Train: Generate multiple decision tree. For each of them, select a subset of the
features and generate a different training set (allowing duplicates of samples).
Run: Walk through the trees and using voting between them.

## SVM

Train: Create a maximum margin separation between the samples. Basic case is
linear, but can be changed using kernels.
Run: See on what side of the hyperplane the new sample is


# Iris dataset

In [None]:
import numpy as np
from sklearn.neighbors import NearestCentroid
from sklearn.neighbors import KNeighborsClassifier
from sklearn.naive_bayes import GaussianNB, MultinomialNB
from sklearn.tree import DecisionTreeClassifier
from sklearn.ensemble import RandomForestClassifier
from sklearn.svm import SVC

def run(x_train, y_train, x_test, y_test, clf):
    clf.fit(x_train, y_train)
    print(" predictions  : ", clf.predict(x_test))
    print(" actual labels: ", y_test)
    print(" score        : %0.4f" % clf.score(x_test, y_test))
    print()

def main():
    x = np.load("iris/iris_features.npy")
    y = np.load("iris/iris_labels.npy")
    N = 120
    x_train = x[:N]
    x_test = x[N:]
    y_train = y[:N]
    y_test = y[N:]
    xa_train = np.load("iris/iris_train_features_augmented.npy")
    ya_train = np.load("iris/iris_train_labels_augmented.npy")
    xa_test =np.load("iris/iris_test_features_augmented.npy")
    ya_test =np.load("iris/iris_test_labels_augmented.npy")

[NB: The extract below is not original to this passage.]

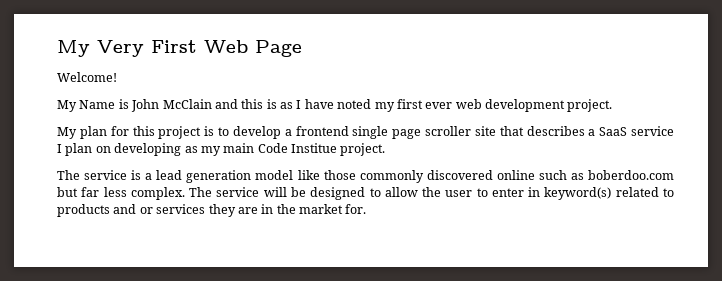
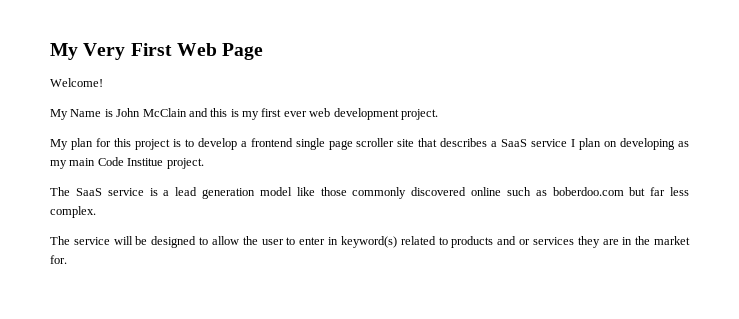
[280,99,372,109] as I have noted -> (239, 113) none
(80, 175) none -> [75,188,102,196] SaaS
(185, 193) none -> (96, 212) //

    print("Nearest centroid:")
    run(x_train, y_train, x_test, y_test, NearestCentroid())
    print("k-NN classifier (k=3):")
    run(x_train, y_train, x_test, y_test, KNeighborsClassifier(n_neighbors=3))
    print("Naive Bayes classifier (Gaussian):")
    run(x_train, y_train, x_test, y_test, GaussianNB())
    print("Naive Bayes classifier (Multinomial):")
    run(x_train, y_train, x_test, y_test, MultinomialNB())
    print("Decision Tree classifier:")
    run(x_train, y_train, x_test, y_test, DecisionTreeClassifier())
    print("Random Forest classifier (estimators=5):")
    run(xa_train, ya_train, xa_test, ya_test, RandomForestClassifier(n_estimators=5))

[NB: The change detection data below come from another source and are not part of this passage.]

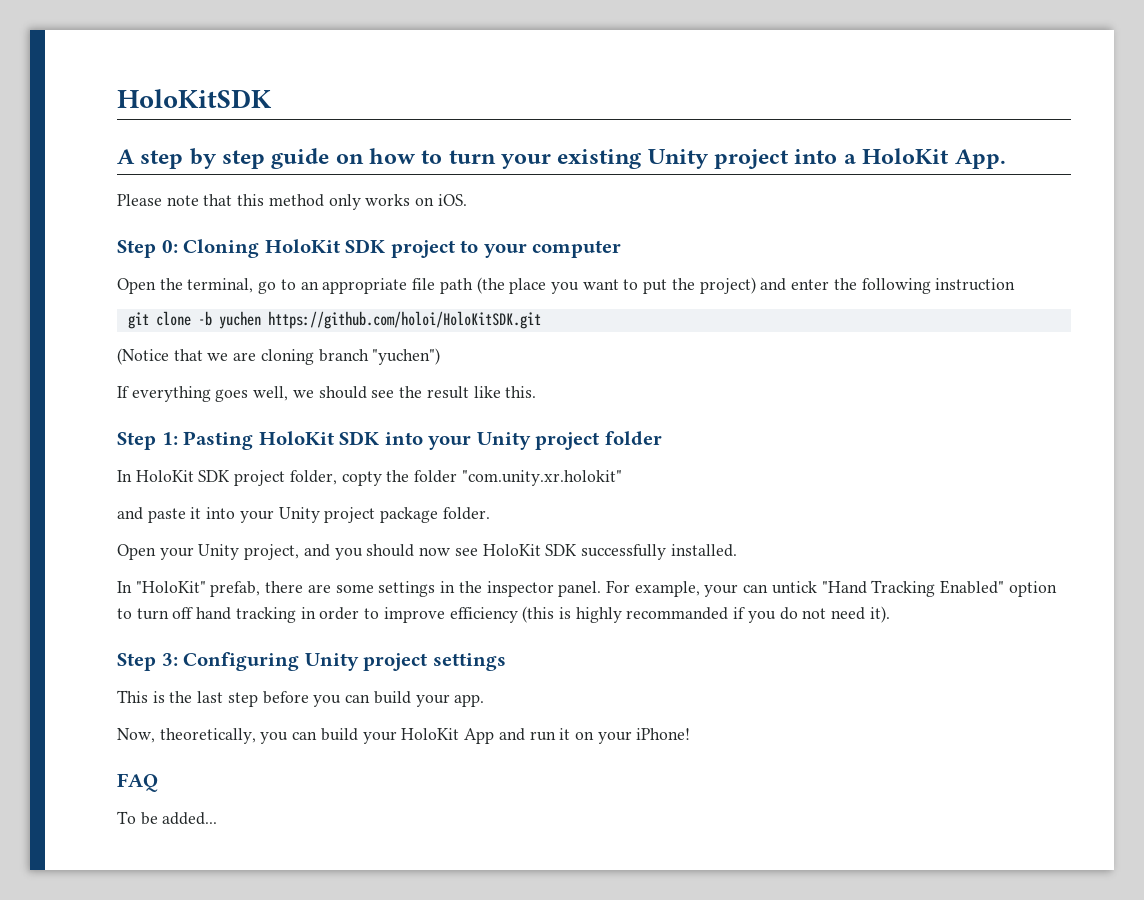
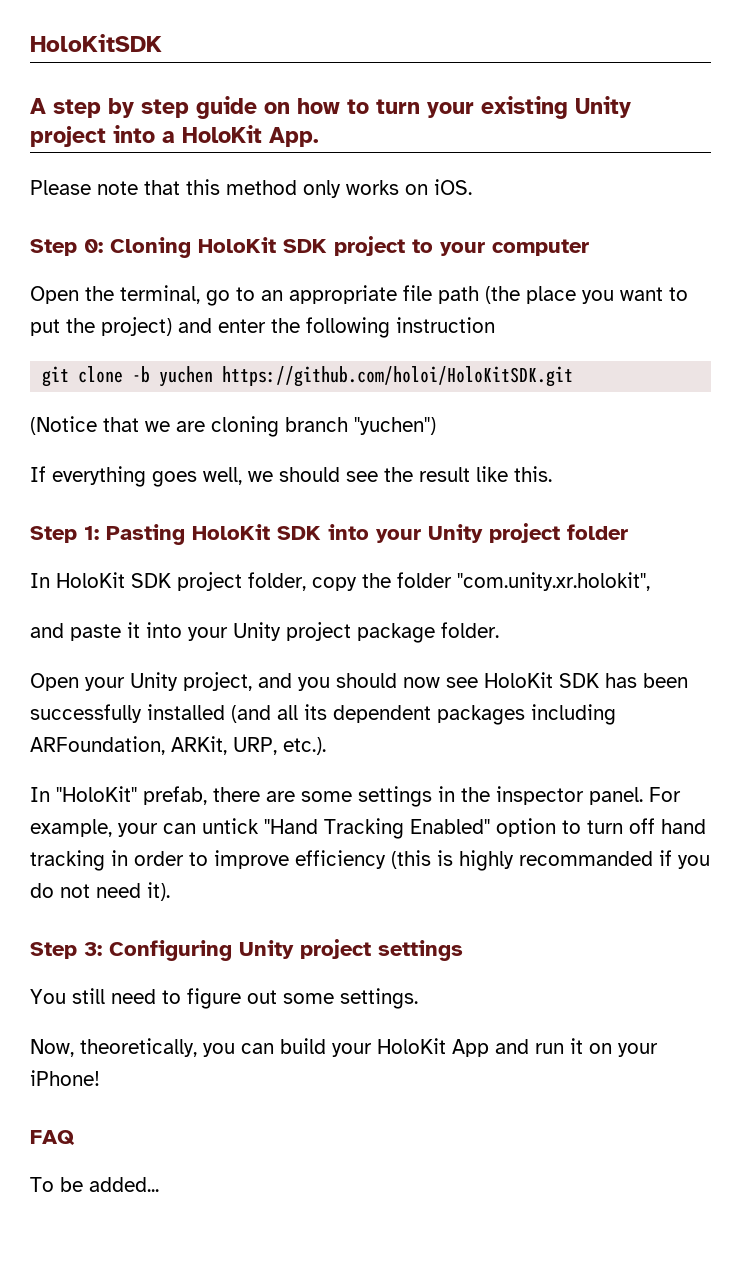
[341,471,382,486] copty -> [312,577,357,591] copy
[461,470,622,486] "com.unity.xr.holokit" -> [457,572,650,591] "com.unity.xr.holokit",
[580,544,737,560] successfully installed. -> [605,673,688,688] [30,704,616,725] [30,736,326,755] has been successfully installed (and all its dependent packages including ARFoundation, ARKit, URP, etc.).
[117,690,485,707] This is the last step before you can build your app. -> [30,988,418,1009] You still need to figure out some settings.

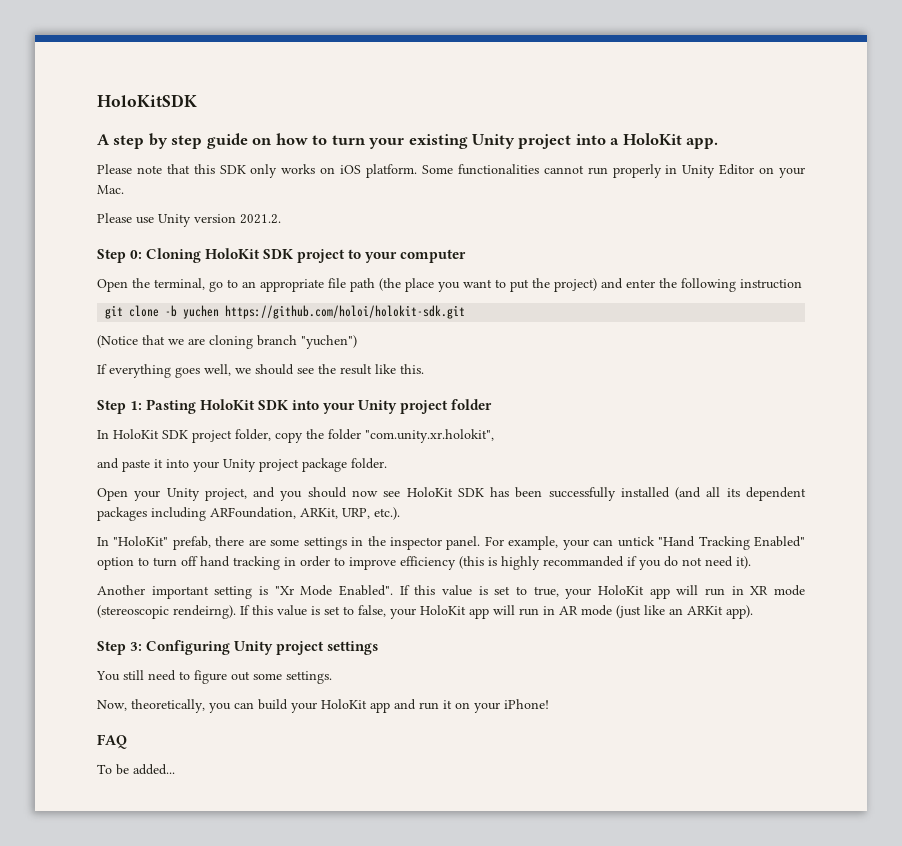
[269,127,319,147] App. -> [686,138,719,149] app.
[226,180,297,195] method -> [219,165,246,174] SDK
[434,179,472,195] iOS. -> [340,164,806,178] [97,185,124,194] [97,213,281,227] iOS platform. Some functionalities cannot run properly in Unity Editor on your Mac. // Please use Unity version 2021.2.
[222,366,574,387] https://github.com/holoi/HoloKitSDK.git -> [225,305,466,319] https://github.com/holoi/holokit-sdk.git
(170, 891) none -> [97,585,805,599] [97,605,753,619] // Another important setting is "Xr Mode Enabled". If this value is set to true, your HoloKit app will run in XR mode (stereoscopic rendeirng). If this value is set to false, your HoloKit app will run in AR mode (just like an ARKit app).
[452,1039,489,1057] App -> [370,702,390,713] app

    print("SVM (linear, C=1.0):")
    run(xa_train, ya_train, xa_test, ya_test, SVC(kernel="linear", C=1.0))
    print("SVM (RBF, C=1.0, gamma=0.25):")
    run(xa_train, ya_train, xa_test, ya_test, SVC(kernel="rbf", C=1.0, gamma=0.25))
    print("SVM (RBF, C=1.0, gamma=0.001, augmented)")
    run(xa_train, ya_train, xa_test, ya_test, SVC(kernel="rbf", C=1.0, gamma=0.001))
    print("SVM (RBF, C=1.0, gamma=0.001, original)")
    run(x_train, y_train, x_test, y_test, SVC(kernel="rbf", C=1.0, gamma=0.001))

main()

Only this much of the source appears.